In cerca di visibilità
Se nessuno clicca il “cuoricino” o il “pollice in su” per dire che ha notato e apprezzato la foto che abbiamo pubblicato andiamo in crisi, scende in noi un velo di tristezza, come se tutto ciò che facciamo perdesse senso.
E allora ci chiudiamo in noi stessi, sdegnati, puntando il dito sull’ipocrisia di chi ha successo su queste piattaforme, reclamando per noi – e solo per noi – il “marchio” dell’autenticità, delle “persone vere e reali”.
Anche nella via reale
Questa cosa, però, non è solo un fenomeno dei social o di internet: tutti noi soffriamo quando nessuno si accorge di quello che facciamo, dell’impegno che ci mettiamo.
Anche quando non abbiamo nessuna intenzione di farci vedere dagli altri, sentiamo il bisogno – alla fine – di un “grazie”, di un apprezzamento.
La cosa è molto umana e comprensibile, ma il Signore ci chiede di passare a un livello superiore.

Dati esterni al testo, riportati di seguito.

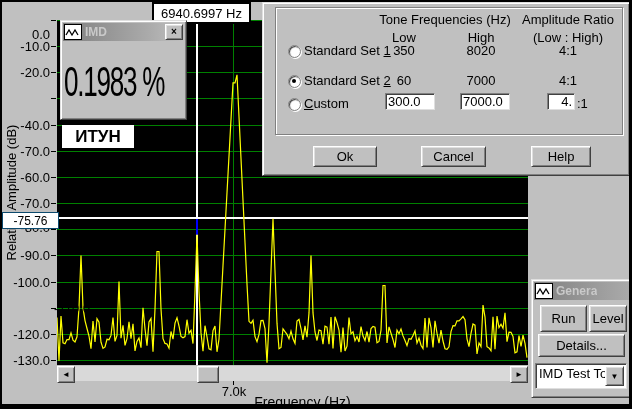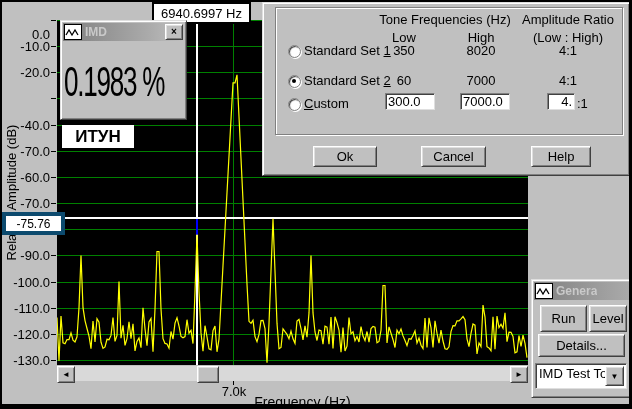--- a/index.html
+++ b/index.html
@@ -47,7 +47,7 @@
         display:inline-block;white-space:nowrap;}
   #overlay-label{position:absolute;left:62px;top:125px;width:72px;height:23px;background:#fff;z-index:3;
         display:flex;align-items:center;justify-content:center;font-size:17px;font-weight:bold;}
-  #marker-label{position:absolute;left:2px;top:212px;width:55px;height:15px;background:#fff;border:4px solid #0c4a6e;
+  #marker-label{position:absolute;left:2px;top:212px;width:55px;height:15px;background:#fff;border:1px solid #0c4a6e;
         z-index:4;display:flex;align-items:center;justify-content:center;font-size:12px;}
   
   #dialog{position:absolute;left:262px;top:2px;width:366px;height:172px;z-index:4;font-size:13px;}

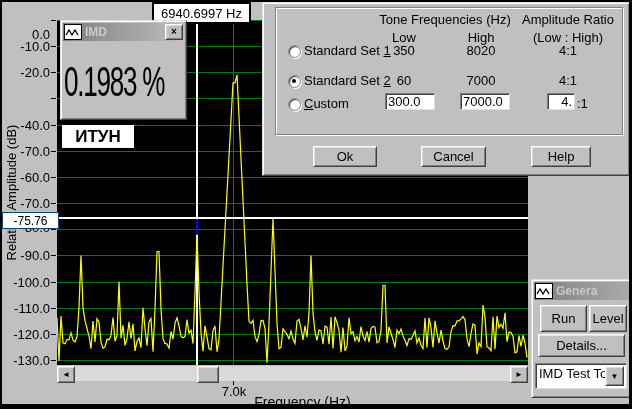--- a/index.html
+++ b/index.html
@@ -122,7 +122,7 @@
       <div class="ytick" style="top: 255.384px;"></div>
       <div class="ylab" style="top: 274.538px;">-100.0</div>
       <div class="ytick" style="top: 281.538px;"></div>
-      <div class="ylab" style="top: 300.692px;">-110.0</div>
+      <div class="ylab" style="top: 300.692px; padding-left: 40px;">-110.0</div>
       <div class="ytick" style="top: 307.692px;"></div>
       <div class="ylab" style="top: 326.846px;">-120.0</div>
       <div class="ytick" style="top: 333.846px;"></div>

Entrare in rapporto con Dio
La segretezza che Gesù ci chiede non è fine a se stessa, ma è la condizione per entrare in rapporto con Dio.
L’elemosina, la preghiera e il digiuno, infatti, non sono delle “pratiche di pietà”, ma atteggiamenti la cui finalità è farci entrare in simbiosi col Padre:
- col digiuno, cerchiamo di spezzare quel circolo vizioso ed egoistico del rispondere automaticamente ad ogni nostra voglia, per vedere e capire i bisogni di chi ci sta attorno;
- con la preghiera entriamo in intimità diretta col Padre e, attraverso di Lui, coi nostri fratelli;
- con l’elemosina, trasformiamo quanto appreso nel digiuno e nella preghiera, diventando le mani di Dio per soccorrere i più piccoli.
Cos’è l’autenticità?
Perciò, capiamo bene, che, se il fare le cose «nel segreto» è un requisito necessario, non è, però, il fine e non è automaticamente segno di autenticità nell’agire.
Se fare l’elemosina è un modo per “sentirsi a posto”, se digiunare ci fa sentire degli “eroi”, se la preghiera è solo introspezione solitaria e un modo per staccarci dal mondo, beh… tutto questo non ha nulla a che fare con l’essere autentici figli dell’Altissimo (cfr Lc 6,35-36).
Autenticità non è semplicemente fare cose buone senza farsi vedere dagli altri, ma farle sempre al cospetto del Padre, ovvero: chiedendo conferma ogni volta a Lui (che vede nel segreto più intimo del nostro cuore) se quello che pensiamo, desideriamo e facciamo è secondo la Sua volontà, se è il “calco” perfetto del Suo Amore misericordioso.
Perché essere autentici?
In conclusione, non ci deve interessare di essere autentici tanto per fregiarci dell’etichetta di “cristiani DOC” (o – peggio – per gloriarci davanti a Dio), ma per essere sicuri di essere strumenti utili e preziosi nelle Sue mani, così da permettergli di spandere il Suo Amore in tutto il mondo.